Could you return each line from the one bearing "[131,378,170,391] // legacy" through the last line of the entries, exactly as it stands, with no pictures?
::: Extracted records :::
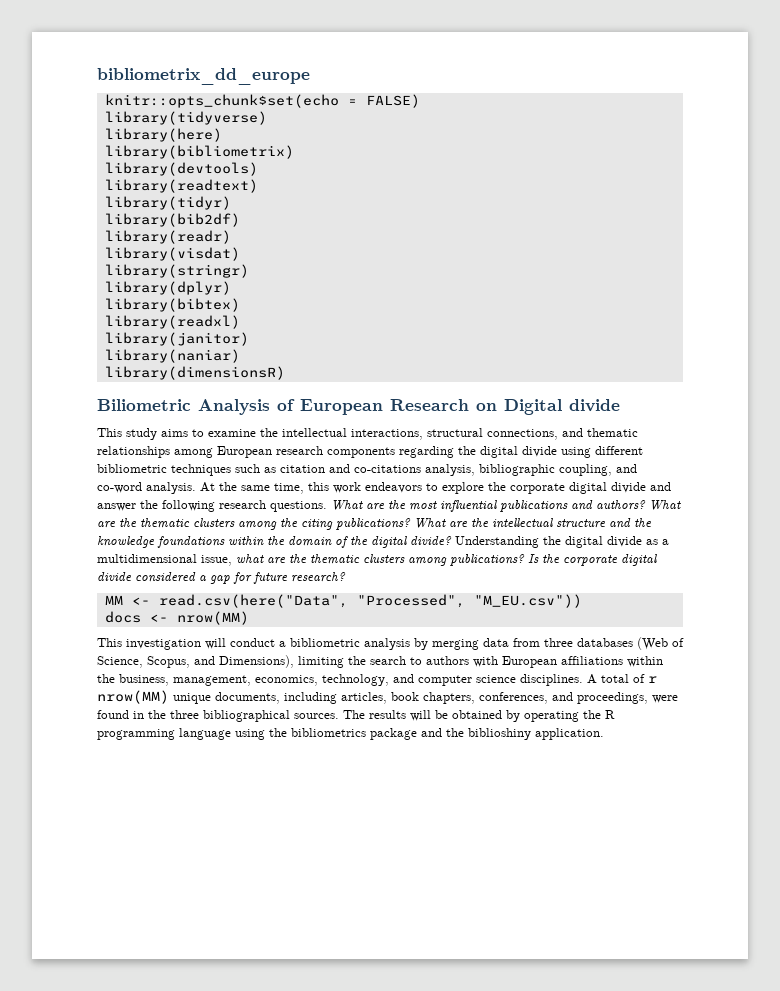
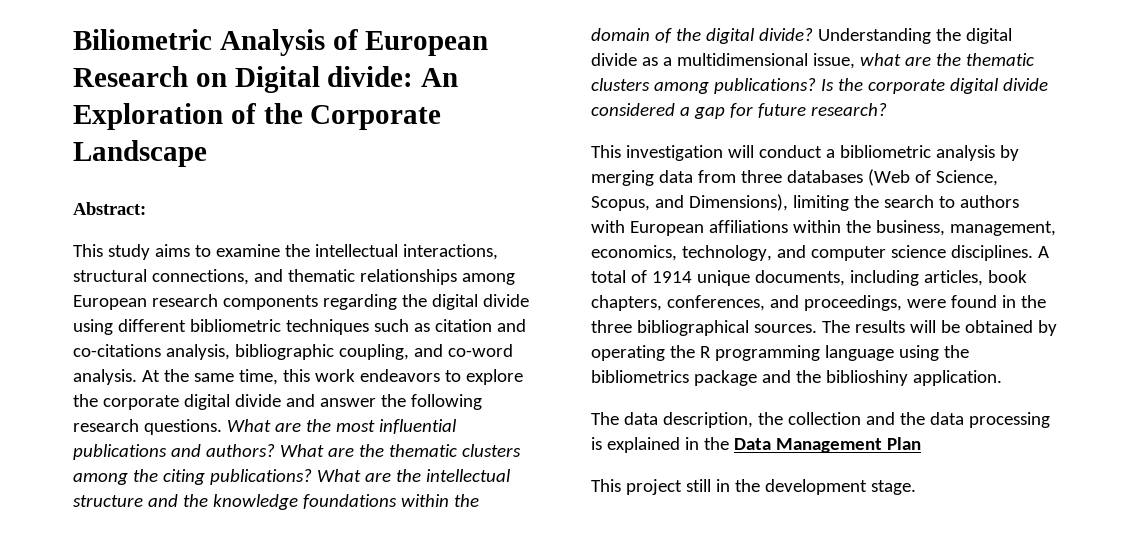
[97,68,310,85] [104,94,420,108] [104,111,267,125] [104,128,222,142] [104,145,294,159] [104,162,258,176] [104,179,258,193] [104,196,231,210] [104,213,240,227] [104,230,231,244] [104,247,240,261] [104,264,249,278] [104,281,231,295] [104,298,240,312] [104,315,240,329] [104,332,249,346] [104,349,240,363] [104,366,285,380] bibliometrix_dd_europe // knitr::opts_chunk$set(echo = FALSE) // library(tidyverse) // library(here) // library(bibliometrix) // library(devtools) // library(readtext) // library(tidyr) // library(bib2df) // library(readr) // library(visdat) // library(stringr) // library(dplyr) // library(bibtex) // library(readxl) // library(janitor) // library(naniar) // library(dimensionsR) // -> (73, 39) none
[569,399,620,412] divide -> [327,66,459,87] [73,103,442,130] [73,140,207,167] [73,202,146,215] divide: An Exploration of the Corporate Landscape // Abstract:
[104,594,582,608] [104,611,249,625] // MM <- read.csv(here("Data", "Processed", "M_EU.csv")) // docs <- nrow(MM) -> (887, 109) none
[648,676,657,683] [97,690,169,704] r nrow(MM) -> [651,271,692,283] 1914
(604, 734) none -> [591,412,1050,428] [591,437,921,453] [591,479,916,495] // The data description, the collection and the data processing is explained in the Data Management Plan // This project still in the development stage.

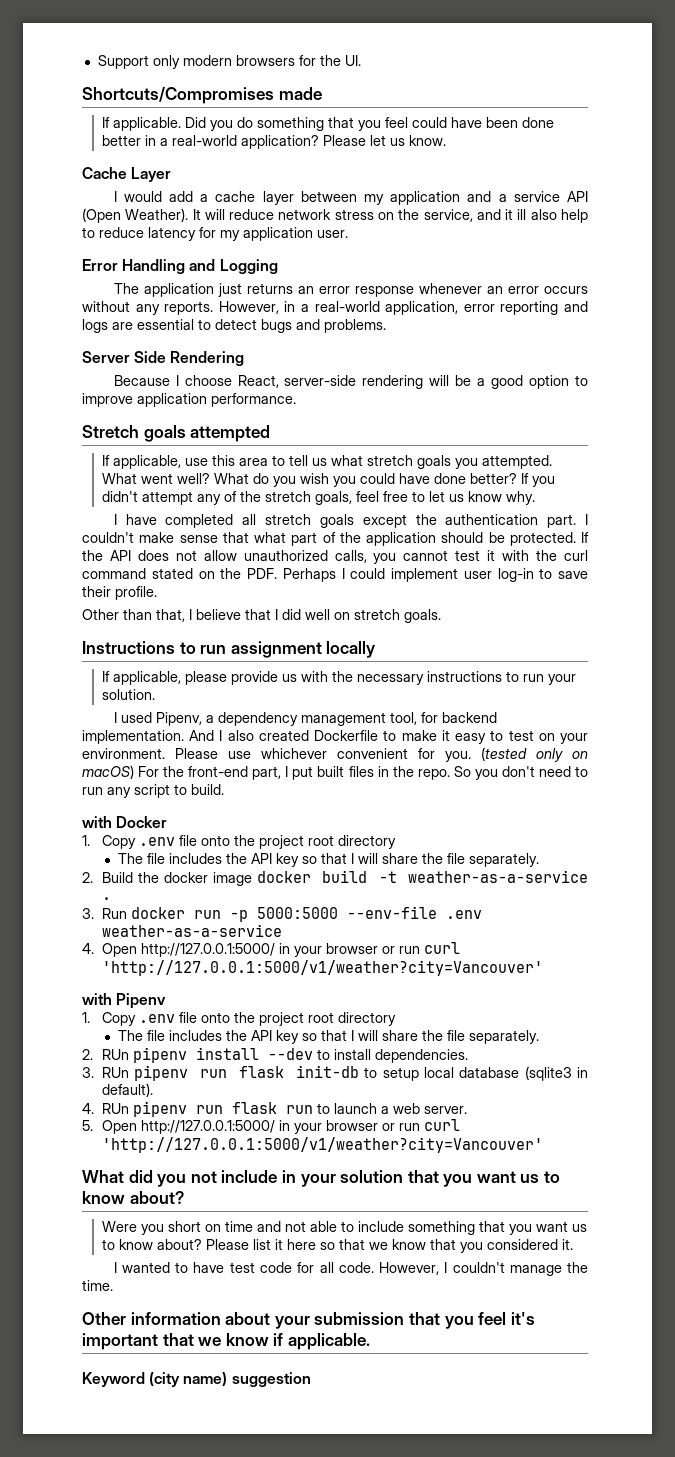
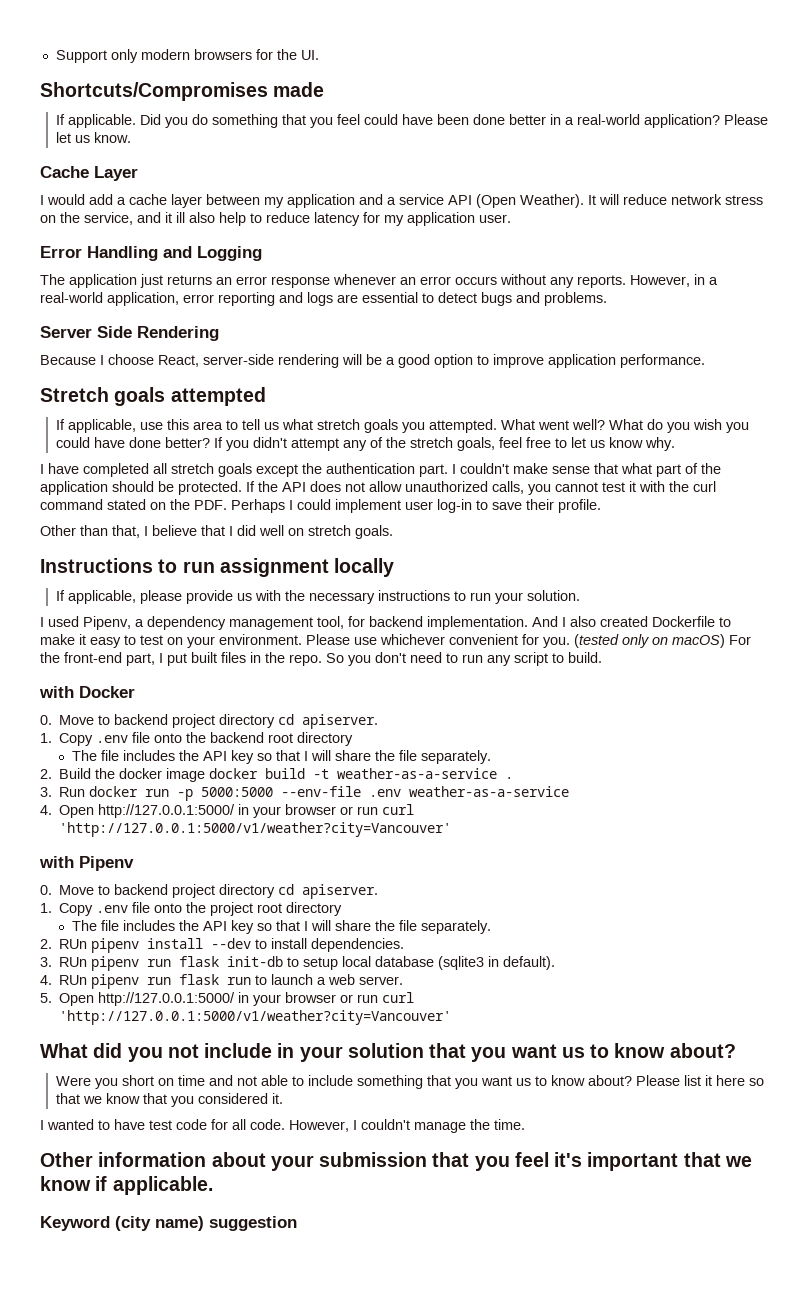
[82,835,304,849] // 1. Copy .env file onto the project -> [40,714,379,729] [40,732,265,746] // 0. Move to backend project directory cd apiserver. // 1. Copy .env file onto the backend
(167, 1001) none -> [40,884,379,899] // 0. Move to backend project directory cd apiserver.

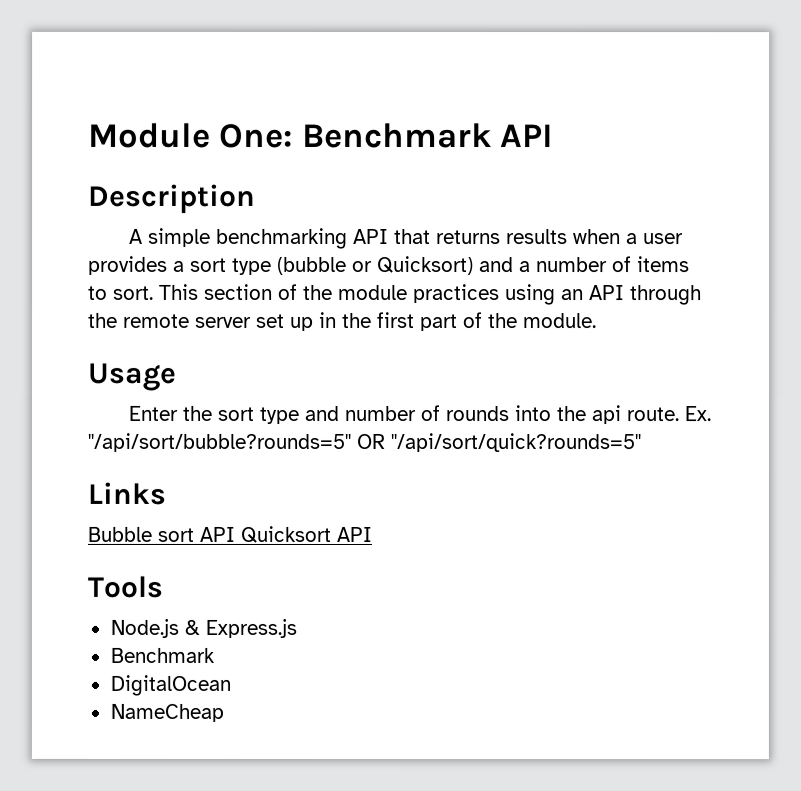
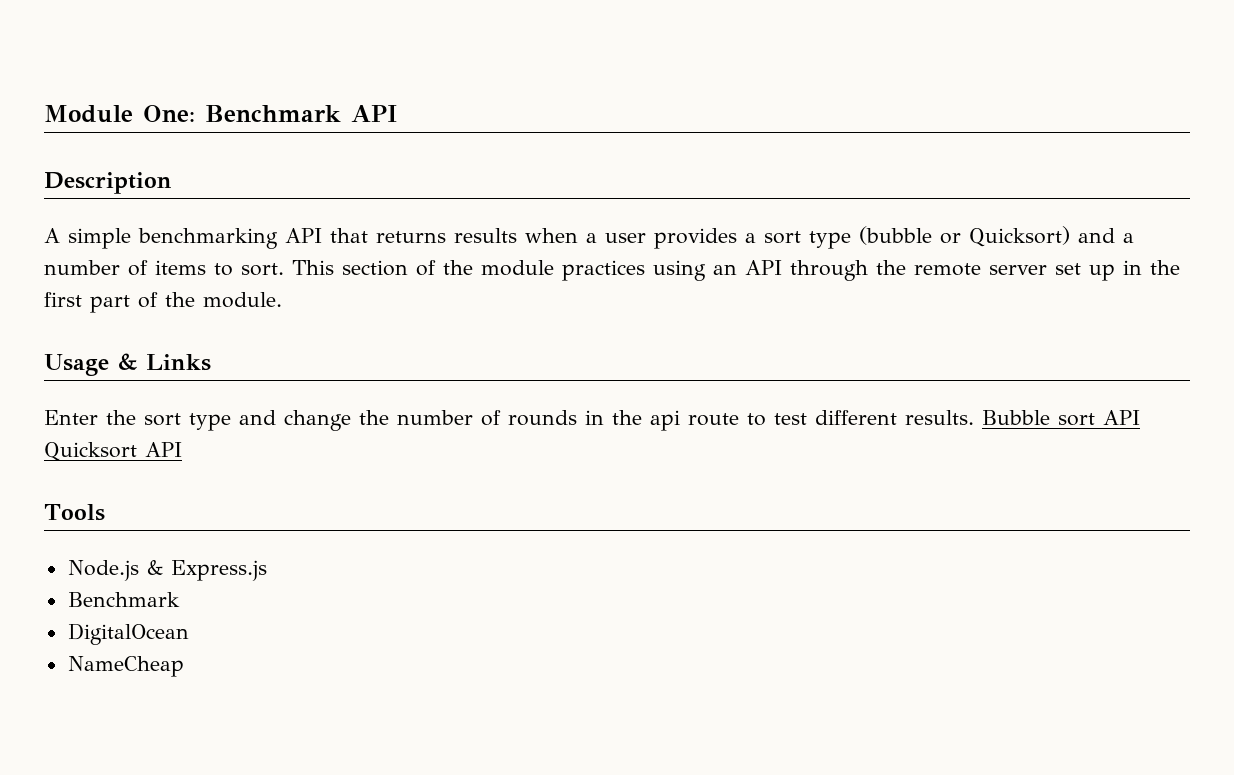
(177, 376) none -> [118,353,211,371] & Links
(340, 413) none -> [284,410,389,431] change the
[514,405,552,422] into -> [585,410,604,425] in
[626,406,712,422] [87,432,641,453] [87,481,166,505] route. Ex. "/api/sort/bubble?rounds=5" OR "/api/sort/quick?rounds=5" // Links // -> [688,410,974,426] route to test different results.

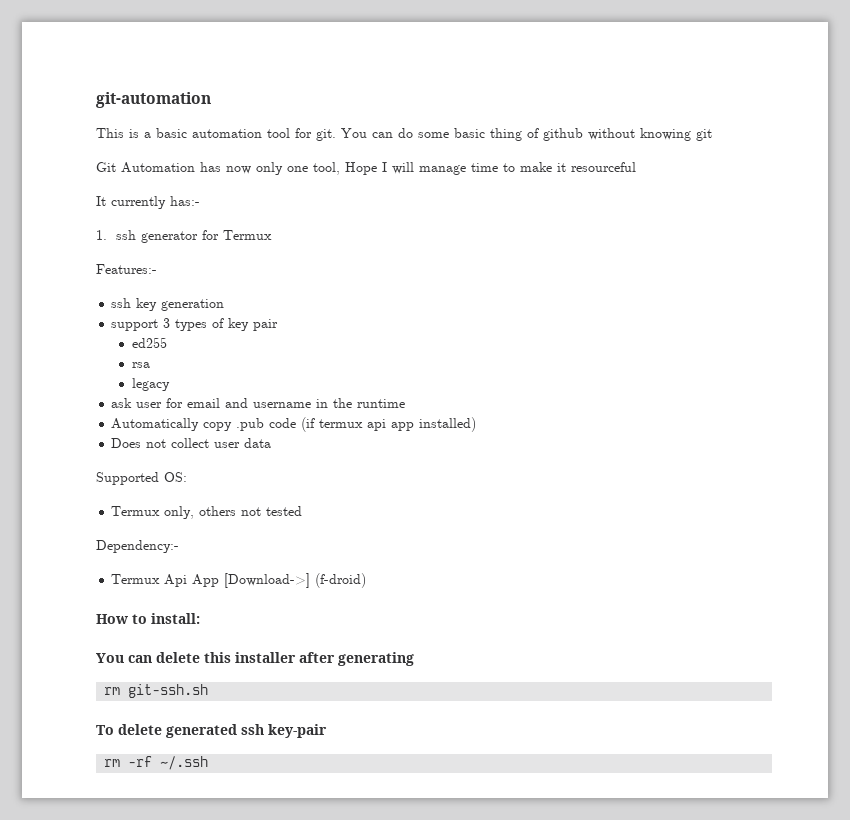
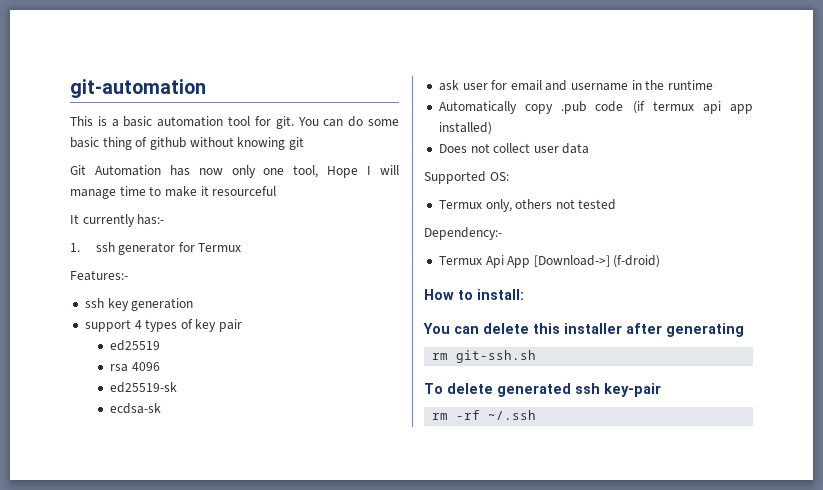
[163,318,171,328] 3 -> [134,320,142,329] 4
[131,337,167,348] ed255 -> [110,340,161,351] ed25519
[131,378,170,391] // legacy -> [131,362,160,371] [110,382,178,393] [110,403,162,414] 4096 // ed25519-sk // ecdsa-sk

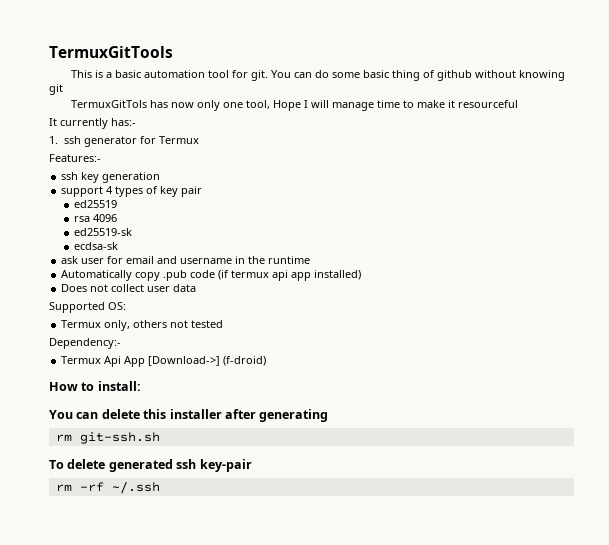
[70,79,206,98] git-automation -> [49,46,173,58] TermuxGitTools
[70,165,161,176] Git Automation -> [70,100,147,108] TermuxGitTols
:::
Solution
[131,378,170,391] // legacy -> [131,362,160,371] [110,382,178,393] [110,403,162,414] 4096 // ed25519-sk // ecdsa-sk

[70,79,206,98] git-automation -> [49,46,173,58] TermuxGitTools
[70,165,161,176] Git Automation -> [70,100,147,108] TermuxGitTols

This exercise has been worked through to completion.